Coppola’s masterful use of imagery is at its peak in Apocalypse Now. The film starts with bright light and sparse locales. As the film progresses and as Willard ventures into his own dark psyche, the lights dim and the surroundings descend into thick impenetrable jungles and raging streams. By the end of the film, nothing but silhouettes is visible and Willard has discovered that he and Kurtz are one and the same by now. Though visibly inspired by Werner Herzog‘s astounding Aguirre: The Wrath of God (1972) in the use of landscapes, Coppola’s work has enough horsepower to be considered a standalone classic. Herzog’s film had a very fantastic setting and contemporary themes whereas Coppola’s is a more Americanized and hostile version rooted in reality.

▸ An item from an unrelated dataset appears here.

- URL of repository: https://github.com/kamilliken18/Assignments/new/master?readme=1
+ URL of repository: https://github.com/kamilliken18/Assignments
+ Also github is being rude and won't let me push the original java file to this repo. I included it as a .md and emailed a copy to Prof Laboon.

The film’s relationship with Aguirre does not stop there. Very much like the trouble between the lead and the director in Aguirre (Herzog had made Kinski act at gunpoint!), Apocalypse Now, too, marked the souring of relationship between Brando and Coppola. First off, Brando refused to read Joseph Conrad‘s book as was needed by Coppola. Furthermore, Brando had accumulated lots of flak from the industry for supporting the cause of the natives and hence the Oscar refusal. He had become apathetic towards Hollywood and had become quite irritable by now. The epic documentary Brando (2007) provides some nice insights to the making of the film. Interestingly, Brando refused to share the screen space with Hopper stating that the latter hadn’t had a bath for days.

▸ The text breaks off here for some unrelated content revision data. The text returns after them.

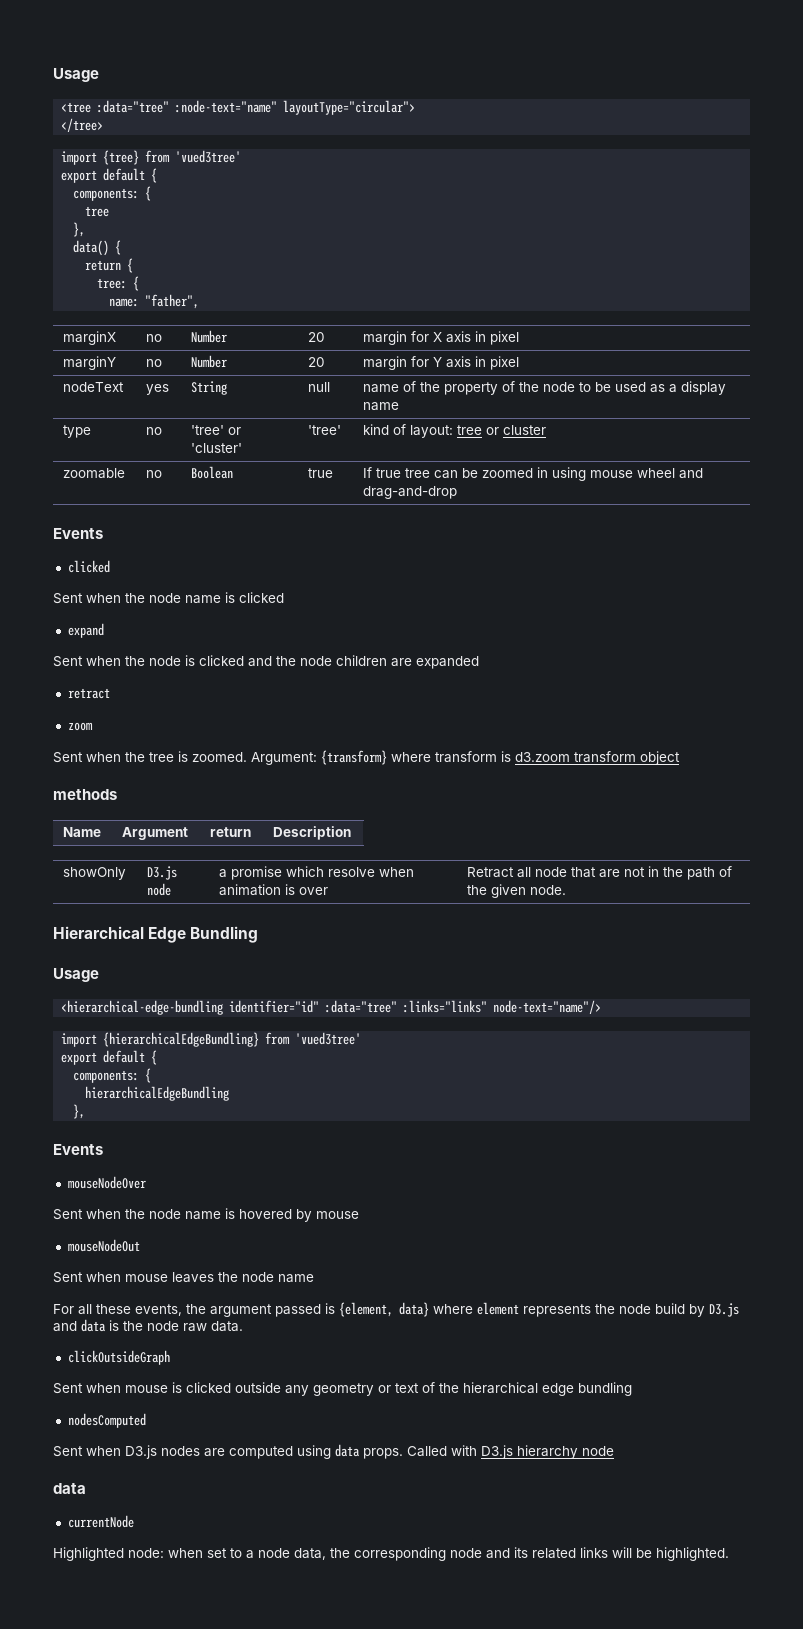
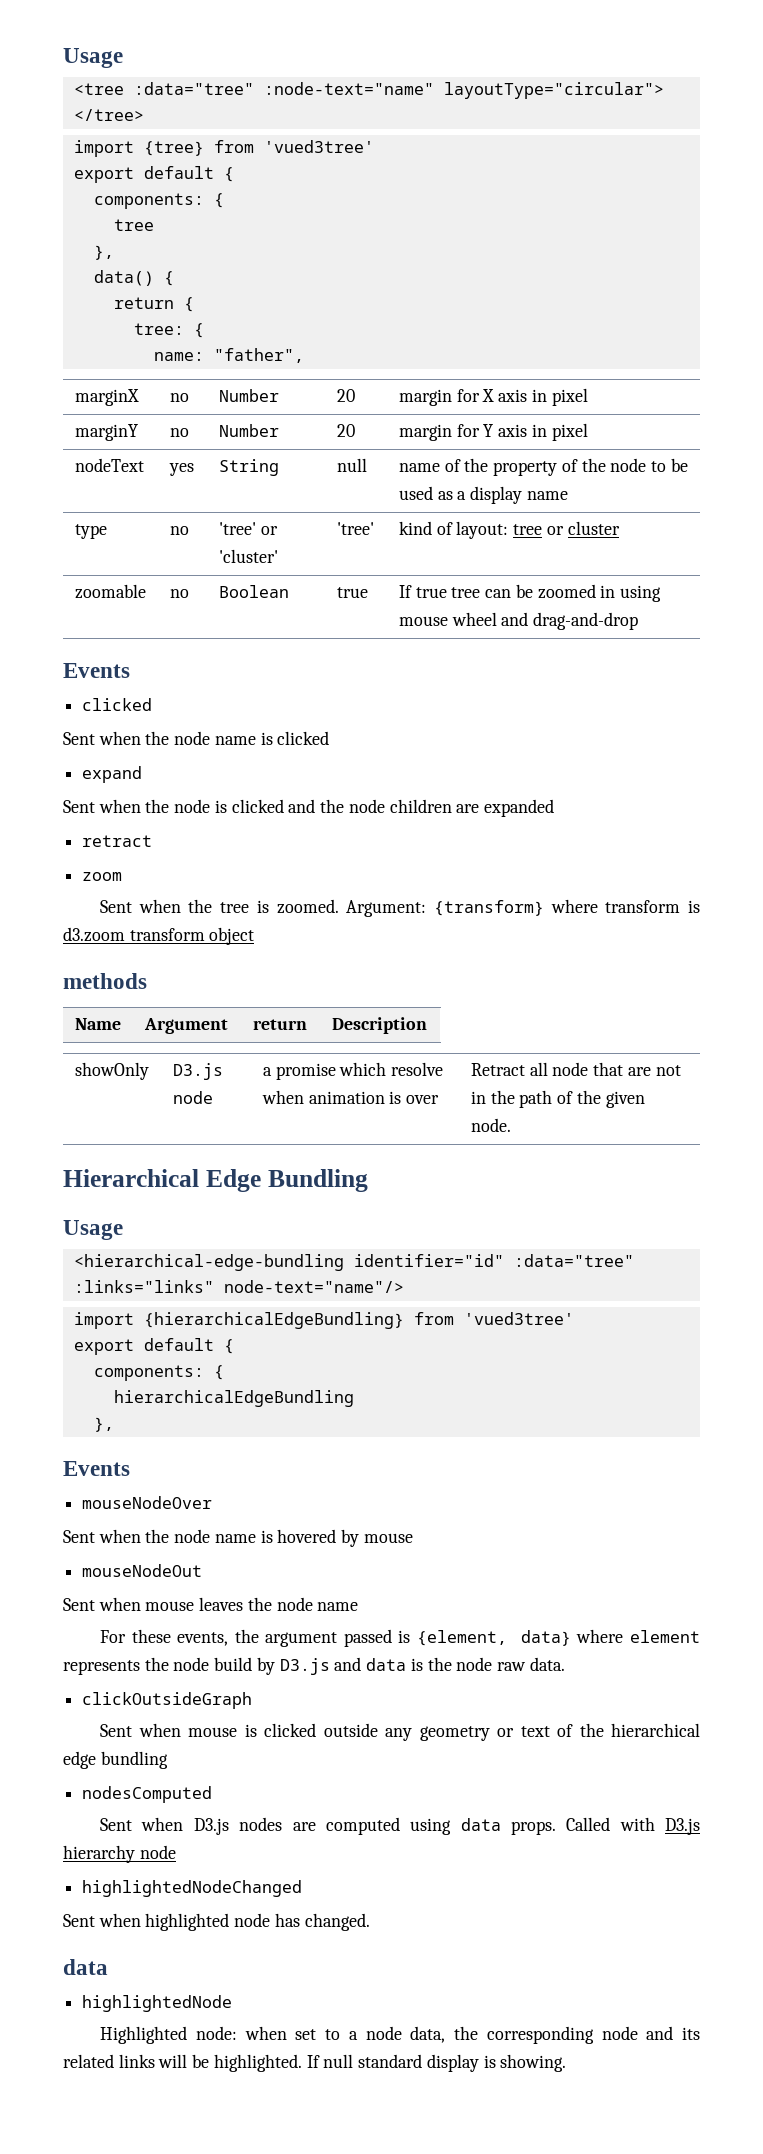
- For all these events, the argument passed is {element, data} where element represents the node build by D3.js and data is the node raw data.
+ For these events, the argument passed is {element, data} where element represents the node build by D3.js and data is the node raw data.
+ highlightedNodeChanged
+ Sent when highlighted node has changed.
- currentNode
+ highlightedNode
+ If null standard display is showing.

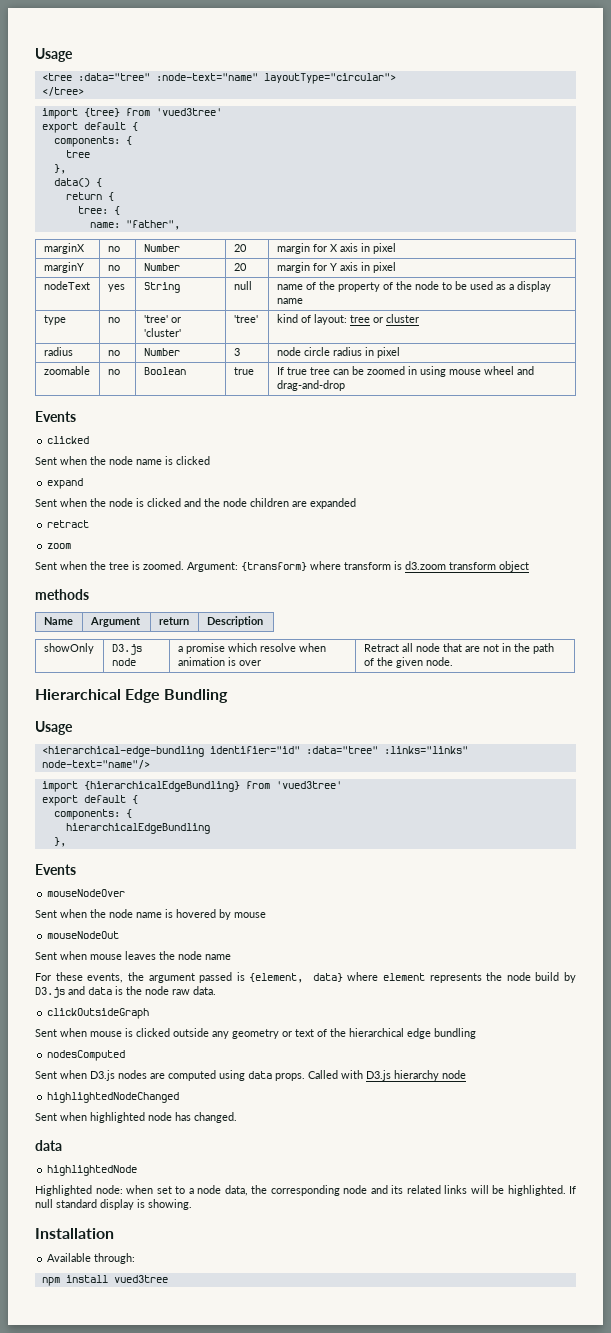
+ radius | no | Number | 3 | node circle radius in pixel
+ Installation
+ Available through:
+ npm install vued3tree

Primarily, Apocalypse Now depicts the variegated impact of war and violence on the minds of men and how a small perturbation can increase alarmingly into madness. Kurtz went awry, the photographer succumbed to it and Willard breaks away. If it was the mellifluous and grand waltz of Nino Rota, it is the aggressive and unmitigated freedom of The Doors. Right from the first minute with “This is the end”, their soundtrack embodies what could be called the zeitgeist of the 70’s. Master DOP Vittorio Storaro captures the escalating fright and savagery of the protagonist and the environment with equal vigour and provides an unparalleled showdown for this unparalleled war movie.